The immediate suspect is the Hamas presence based in Lebanon, though it could also be Fatah or Palestinian Islamic Jihad.
By Yaakov Lappin, JNS.org
A pre-dawn rocket attack from Lebanon shattered the pastoral quiet of Israel’s northwestern Galilee region on Monday with the projectile exploding in an open area, not far from the Jewish communities of Shlomi and Matzuva.
The Israel Defense Forces responded with an artillery barrage in the direction of the source of fire, south of Tyre in Lebanon.
No entity has claimed responsibility for the attack, which came three days after a Palestinian terrorist faction, also unnamed, fired two rockets in Israel’s direction from the Gaza Strip.
So who is behind the latest attack from Lebanon, and was Israel’s response sufficient?
Possible clues include a message by a senior Hamas official in recent days, who warned that should a new conflict erupt between it and Israel, “a front will also be opened from Southern Lebanon.”
Whichever organization did fire from Lebanon, it was most likely a Palestinian terror faction an Israeli military spokesman said after Monday’s attack.
Maj. (res.) Tal Beeri, head of the research department at the Alma Center, a defense research center in northern Israel, has been closely monitoring the building up of rocket capabilities by Hamas in Lebanon in recent years.
“Hamas in Lebanon is the immediate suspect. However, it is worth remembering that other Palestinian factions, such as Fatah or the PIJ, can also shoot Grads,” he said.
Out of the Palestinian factions that are active in Lebanon, Hamas by far has the most ambitious force build-up program, according to Beeri’s research. In 2021, the Alma Center exposed a secret Hamas plan to build GPS-guided rockets with a range of 20 kilometers (12 miles), as part of a “first stage.”
Hamas’s goal is to be able to fire 200 rockets at Israel from Lebanon in two rounds of fighting, the research uncovered.
“Until now, only Hezbollah had such capabilities. It is unheard of for another organization in Lebanon to deploy such firepower,” noted Beeri.

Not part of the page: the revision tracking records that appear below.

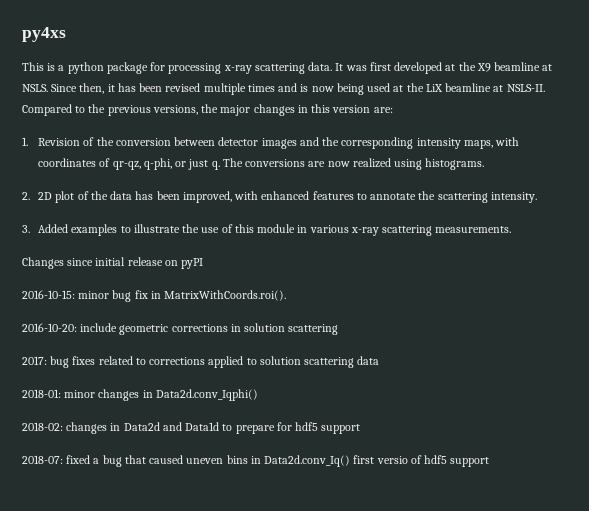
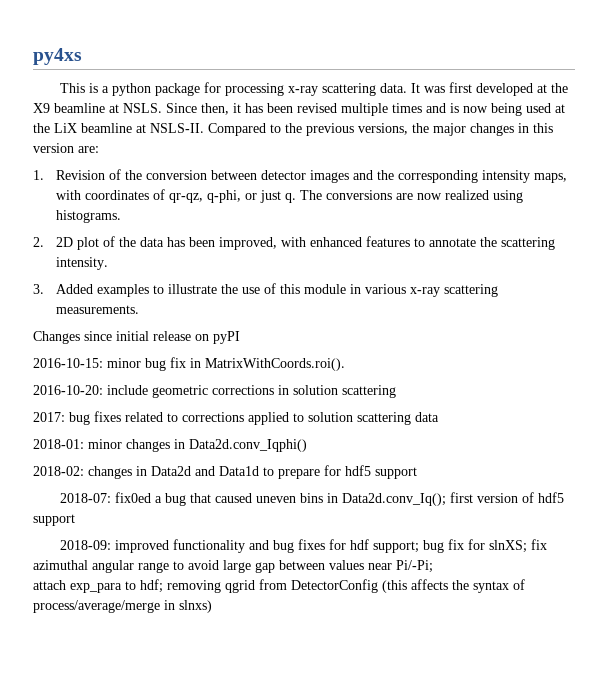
[66,455,91,464] fixed -> [115,492,152,503] fix0ed
[264,455,408,467] Data2d.conv_Iq() first versio -> [342,492,519,506] Data2d.conv_Iq(); first version
(490, 462) none -> [60,539,548,553] [33,560,433,573] [33,579,525,593] [33,600,212,613] // 2018-09: improved functionality and bug fixes for hdf support; bug fix for slnXS; fix azimuthal angular range to avoid large gap between values near Pi/-Pi; // attach exp_para to hdf; removing qgrid from DetectorConfig (this affects the syntax of process/average/merge in slnxs)

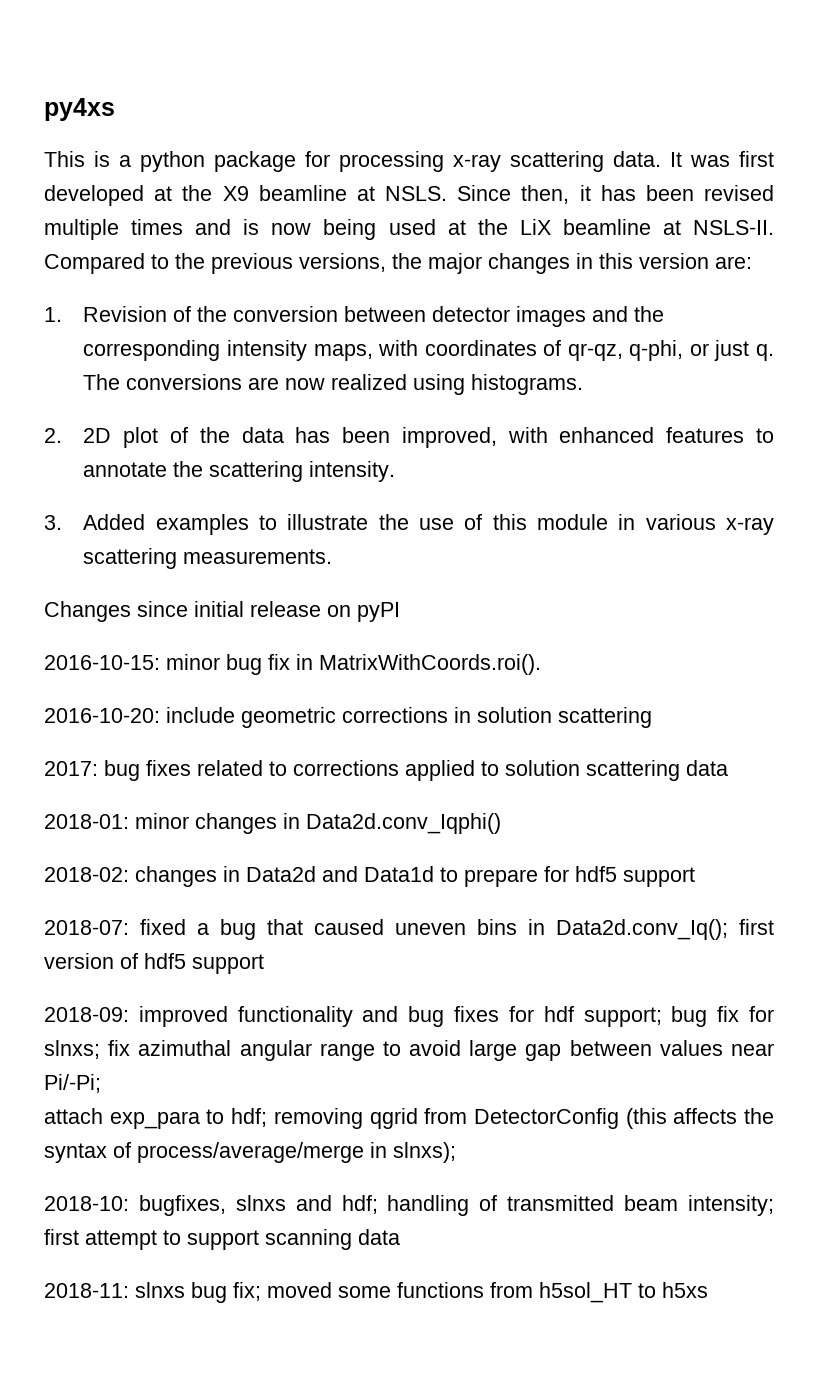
[115,492,152,503] fix0ed -> [140,919,186,935] fixed
[489,540,528,553] slnXS; -> [44,1040,100,1059] slnxs;
[179,600,212,613] slnxs) -> [393,1142,456,1163] [44,1195,775,1216] [44,1229,400,1250] [44,1282,708,1303] slnxs); // 2018-10: bugfixes, slnxs and hdf; handling of transmitted beam intensity; first attempt to support scanning data // 2018-11: slnxs bug fix; moved some functions from h5sol_HT to h5xs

But while Fatah and PIJ don’t come close to that level of terrorist infrastructure, they do have their own smaller arsenals of weapons in Lebanon, which include Grad rockets, and they have independent launch capabilities, he said.
Beeri noted that after Friday’s rocket attack from Gaza, Hamas responded by arresting members of smaller terror factions, including PIJ, the second-largest armed organization in Gaza after Hamas.
“It is not certain that Hamas was interested in the firing at Israel from Gaza (last week), or it is responsible for firing from Lebanon,” he assessed. If Hamas is the entity that fired the rocket from Lebanon, added Beeri, this could be an attempt to avoid attracting more Israeli firepower against targets in Gaza, by operating out of a different arena—a tactic Hamas has used repeatedly in 2021.
‘Things do happen under Hezbollah’s nose’
If it was indeed Hamas, said Beeri, one motivation behind the attack could be the sending of a signal following Israel’s decision on Saturday to seal the Erez border crossing with the Gaza Strip in response to the rocket fired from the Strip on Friday. The decision places Gazans who had grown used to working in Israel under economic pressure, and Hamas is feeling that pressure, too.
Beeri also cautioned against what he described as the “prevailing” wisdom, according to which, “everything that happens in Southern Lebanon is with the knowledge and approval of Hezbollah. This is not the case. Things do happen under Hezbollah’s nose,” he said, citing Hamas rocket fire from Lebanon at Israel last May and August.
On May 15, Lebanon is scheduled to hold parliamentary elections, an event that is likely acting as a restraining influence on Hezbollah in terms of its actions against Israel, in Beeri’s assessment. However, that wouldn’t prevent Palestinian factions from firing more rockets at Israel until the end of Ramadan or until the elections are held, he warned, adding “in any case, Israel should treat Hamas’s presence in the Gaza Strip and Lebanon as one front.”
The fact that Palestinian factions can, on their own, create multiple attack fronts from the West Bank, Gaza and Lebanon—and activate them one after the other—should give the Israeli defense establishment pause.
As IDF Spokesperson Brig. Gen. Ran Kochav noted on Monday, Israel currently faces a “certain type of multi-arena campaign in Jenin, in the cities of Judea and Samaria, the Seam Line, on the Temple Mount, of course, during Ramadan, and in the Gaza Strip.”
While this time around, the rocket was aimed at an open area, the next incident could result in harm to civilians, potentially sparking a chain reaction that could conceivably drag Hezbollah into an escalation, whether it intended to take part or not.